Data extracted from a collection
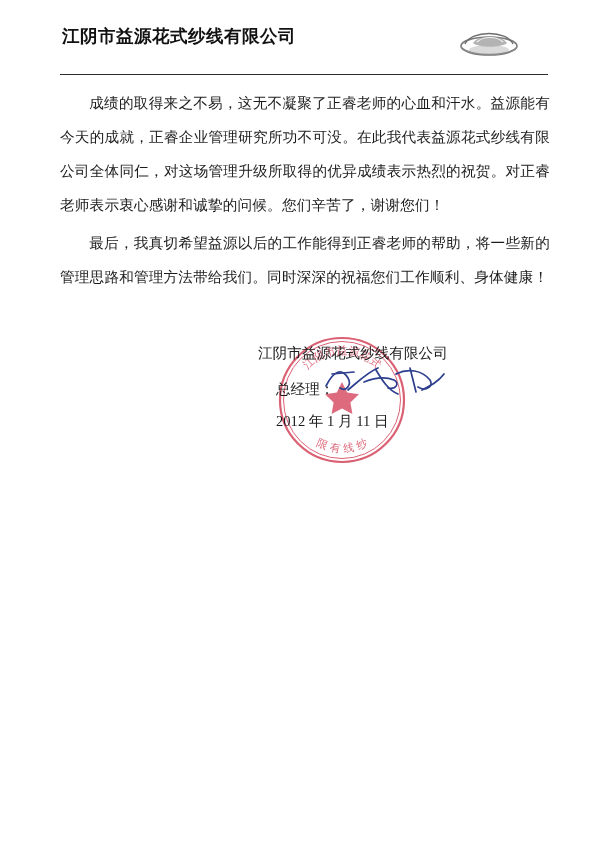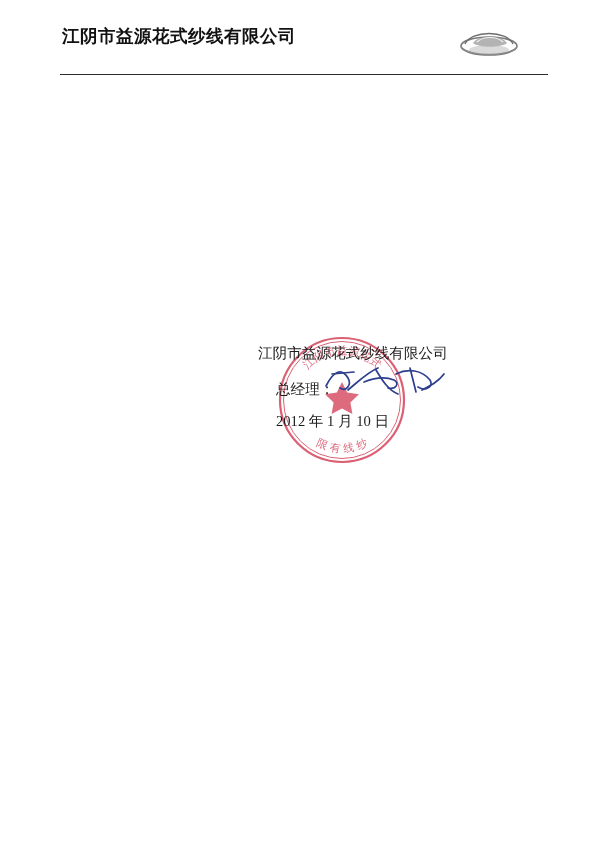--- a/index.html
+++ b/index.html
@@ -146,20 +146,24 @@
         <path d="M18 23 C24 14, 46 14, 52 23 C46 28, 24 28, 18 23 Z" fill="#9a9a9a" opacity="0.75"></path>
         <path d="M22 22 C28 16, 42 16, 48 22" fill="none" stroke="#f0f0f0" stroke-width="1.2"></path>
         <ellipse cx="34" cy="30" rx="20" ry="5" fill="#b5b5b5" opacity="0.5"></ellipse>
         <path d="M6 27 C14 37, 54 37, 62 27" fill="none" stroke="#8a8a8a" stroke-width="1.3"></path>
       </svg>
     </div>
   </div>
 
   <div class="rule"></div>
 
+  <div class="body-copy">
+    <p class="para">成绩的取得来之不易，这无不凝聚了正睿老师的心血和汗水。益源能有今天的成就，正睿企业管理研究所功不可没。在此我代表益源花式纱线有限公司全体同仁，对这场管理升级所取得的优异成绩表示热烈的祝贺。对正睿老师表示衷心感谢和诚挚的问候。您们辛苦了，谢谢您们！</p>
+    <p class="para">最后，我真切希望益源以后的工作能得到正睿老师的帮助，将一些新的管理思路和管理方法带给我们。同时深深的祝福您们工作顺利、身体健康！</p>
+  </div>
 
   <div class="seal">
     <svg width="140" height="140" viewBox="0 0 140 140">
       <g fill="none" stroke="#d4455c" stroke-width="2.2" opacity="0.85">
         <circle cx="70" cy="70" r="62"></circle>
         <circle cx="70" cy="70" r="58.5" stroke-width="1"></circle>
       </g>
       <path d="M70 52 l5.2 10.6 11.7 1.7 -8.5 8.2 2 11.6 -10.4 -5.5 -10.4 5.5 2 -11.6 -8.5 -8.2 11.7 -1.7 Z" fill="#d4455c" opacity="0.8"></path>
       <g fill="#d4455c" opacity="0.8" font-family="Liberation Serif, serif" font-size="11">
         <text x="70" y="24" text-anchor="middle" transform="rotate(-42 70 70)">江</text>
@@ -173,21 +177,21 @@
         <text x="70" y="122" text-anchor="middle" transform="rotate(-8 70 70)">线</text>
         <text x="70" y="122" text-anchor="middle" transform="rotate(8 70 70)">有</text>
         <text x="70" y="122" text-anchor="middle" transform="rotate(24 70 70)">限</text>
       </g>
     </svg>
   </div>
 
   <div class="sig-block">
     <div class="sig-company">江阴市益源花式纱线有限公司</div>
     <div class="sig-role">总经理：</div>
-    <div class="sig-date">2012 年 1 月 10 日</div>
+    <div class="sig-date">2012 年 1 月 11 日</div>
 
     <div class="handwriting">
       <svg width="130" height="40" viewBox="0 0 130 40">
         <g fill="none" stroke="#2d3f8e" stroke-width="1.7" stroke-linecap="round">
           <path d="M8 26 C16 10, 24 8, 30 18 C34 25, 28 32, 22 28"></path>
           <path d="M14 14 L36 12"></path>
           <path d="M30 30 C42 20, 50 12, 60 8"></path>
           <path d="M46 22 C56 18, 66 16, 76 20 C82 23, 78 30, 70 28"></path>
           <path d="M58 10 C64 20, 70 30, 80 34"></path>
           <path d="M78 14 C90 8, 104 10, 112 20 C116 26, 108 32, 100 27"></path>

▶ Instructions to follow: Which lines of the data contain the string "middle"? Copy each of them.

▶ Solution to this exercise:
         <text x="70" y="24" text-anchor="middle" transform="rotate(-42 70 70)">江</text>
         <text x="70" y="122" text-anchor="middle" transform="rotate(-8 70 70)">线</text>
         <text x="70" y="122" text-anchor="middle" transform="rotate(8 70 70)">有</text>
         <text x="70" y="122" text-anchor="middle" transform="rotate(24 70 70)">限</text>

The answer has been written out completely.